Available records: Begin
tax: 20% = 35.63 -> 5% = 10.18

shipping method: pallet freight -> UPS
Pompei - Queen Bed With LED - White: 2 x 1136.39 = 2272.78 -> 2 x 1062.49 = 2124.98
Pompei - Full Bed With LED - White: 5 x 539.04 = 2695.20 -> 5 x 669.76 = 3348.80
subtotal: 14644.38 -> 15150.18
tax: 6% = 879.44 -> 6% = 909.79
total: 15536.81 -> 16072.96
Available records: End
Available records: Begin
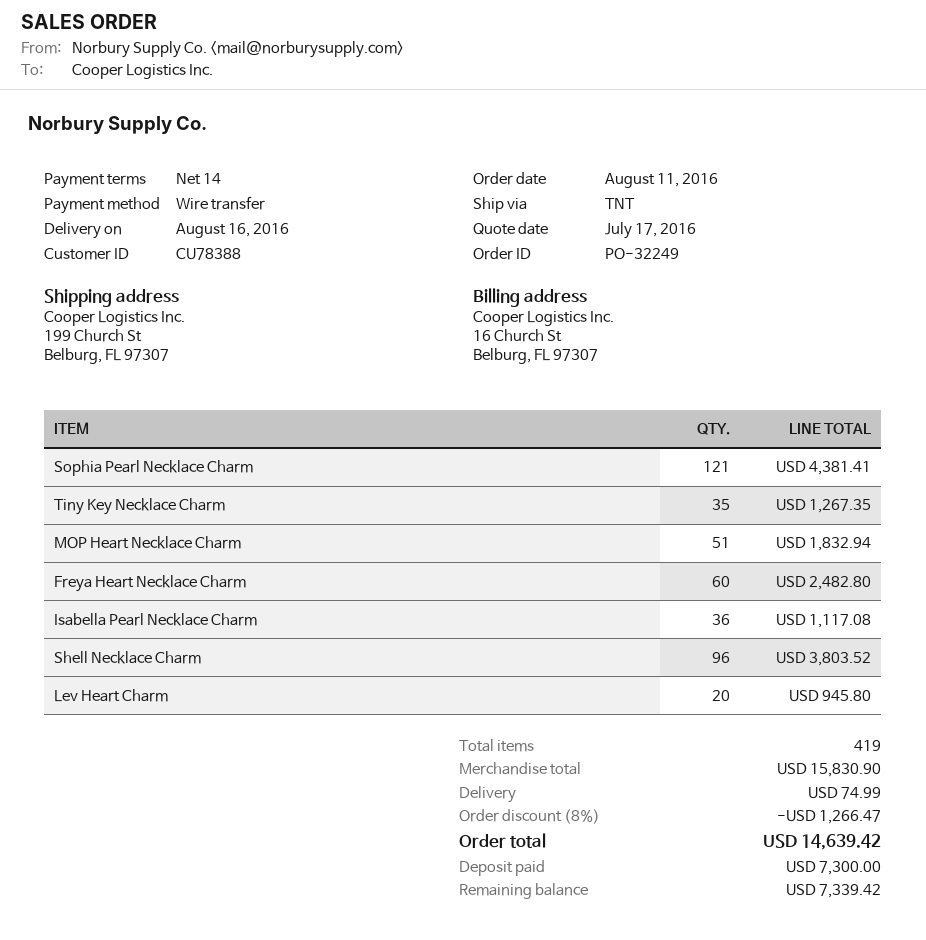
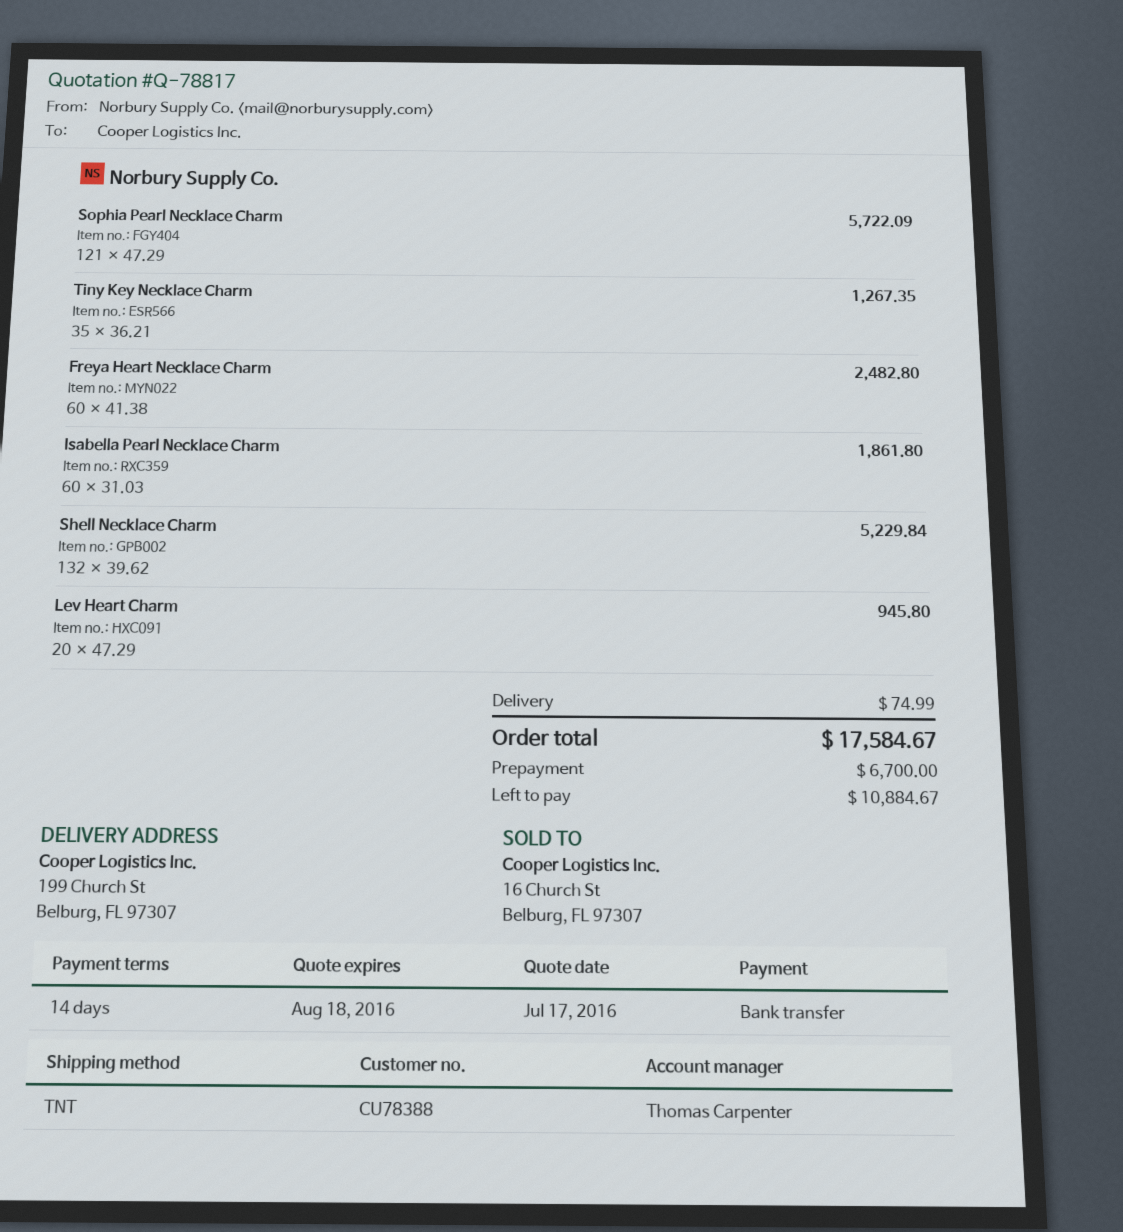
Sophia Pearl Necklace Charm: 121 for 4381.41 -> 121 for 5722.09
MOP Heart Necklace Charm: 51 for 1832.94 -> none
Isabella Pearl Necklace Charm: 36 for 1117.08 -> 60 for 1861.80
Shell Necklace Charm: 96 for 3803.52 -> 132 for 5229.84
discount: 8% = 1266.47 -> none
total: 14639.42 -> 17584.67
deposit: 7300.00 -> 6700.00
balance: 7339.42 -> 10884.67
Available records: End
Available records: Begin
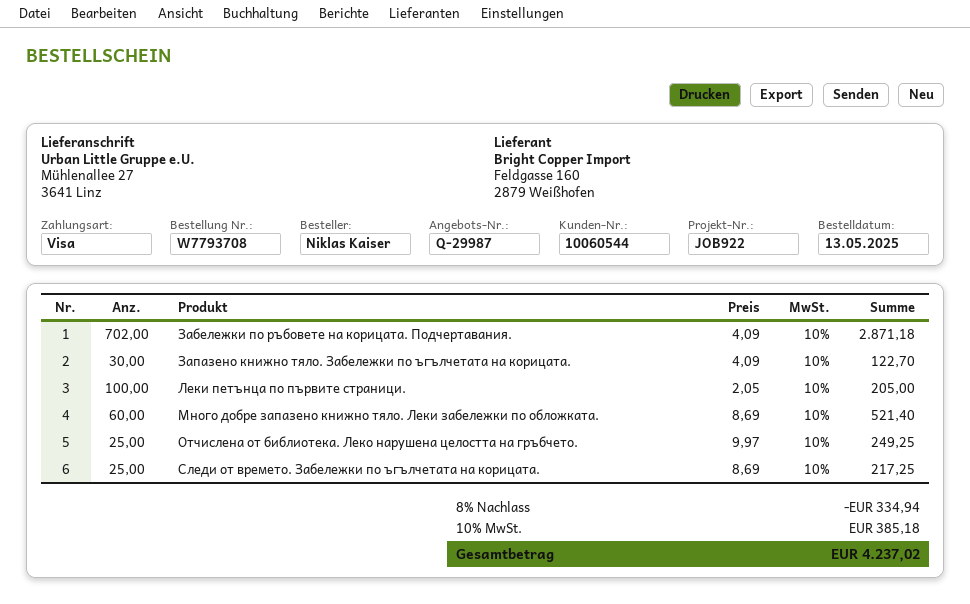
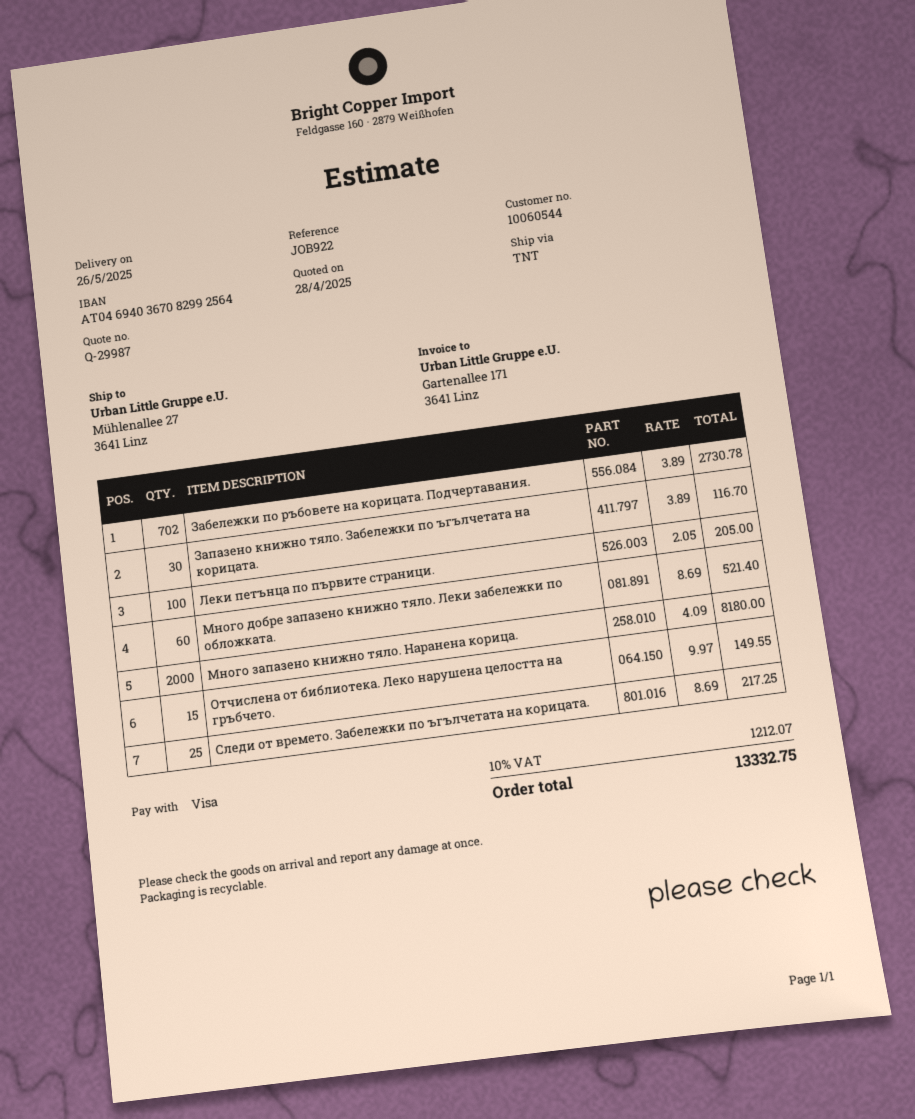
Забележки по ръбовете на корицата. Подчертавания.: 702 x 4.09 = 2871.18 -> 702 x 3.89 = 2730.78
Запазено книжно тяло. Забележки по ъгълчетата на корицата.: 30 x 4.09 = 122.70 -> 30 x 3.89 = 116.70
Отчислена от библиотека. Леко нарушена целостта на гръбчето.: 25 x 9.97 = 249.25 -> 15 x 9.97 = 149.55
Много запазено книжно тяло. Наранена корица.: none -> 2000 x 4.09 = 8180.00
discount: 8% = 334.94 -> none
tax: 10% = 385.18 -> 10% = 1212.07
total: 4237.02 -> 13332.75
Available records: End
▶ [What needs to be done]: Go through the entries and filter for lines holding the word "Забележки"; copy each match.

▶ [Solution to the problem]:
Забележки по ръбовете на корицата. Подчертавания.: 702 x 4.09 = 2871.18 -> 702 x 3.89 = 2730.78
Запазено книжно тяло. Забележки по ъгълчетата на корицата.: 30 x 4.09 = 122.70 -> 30 x 3.89 = 116.70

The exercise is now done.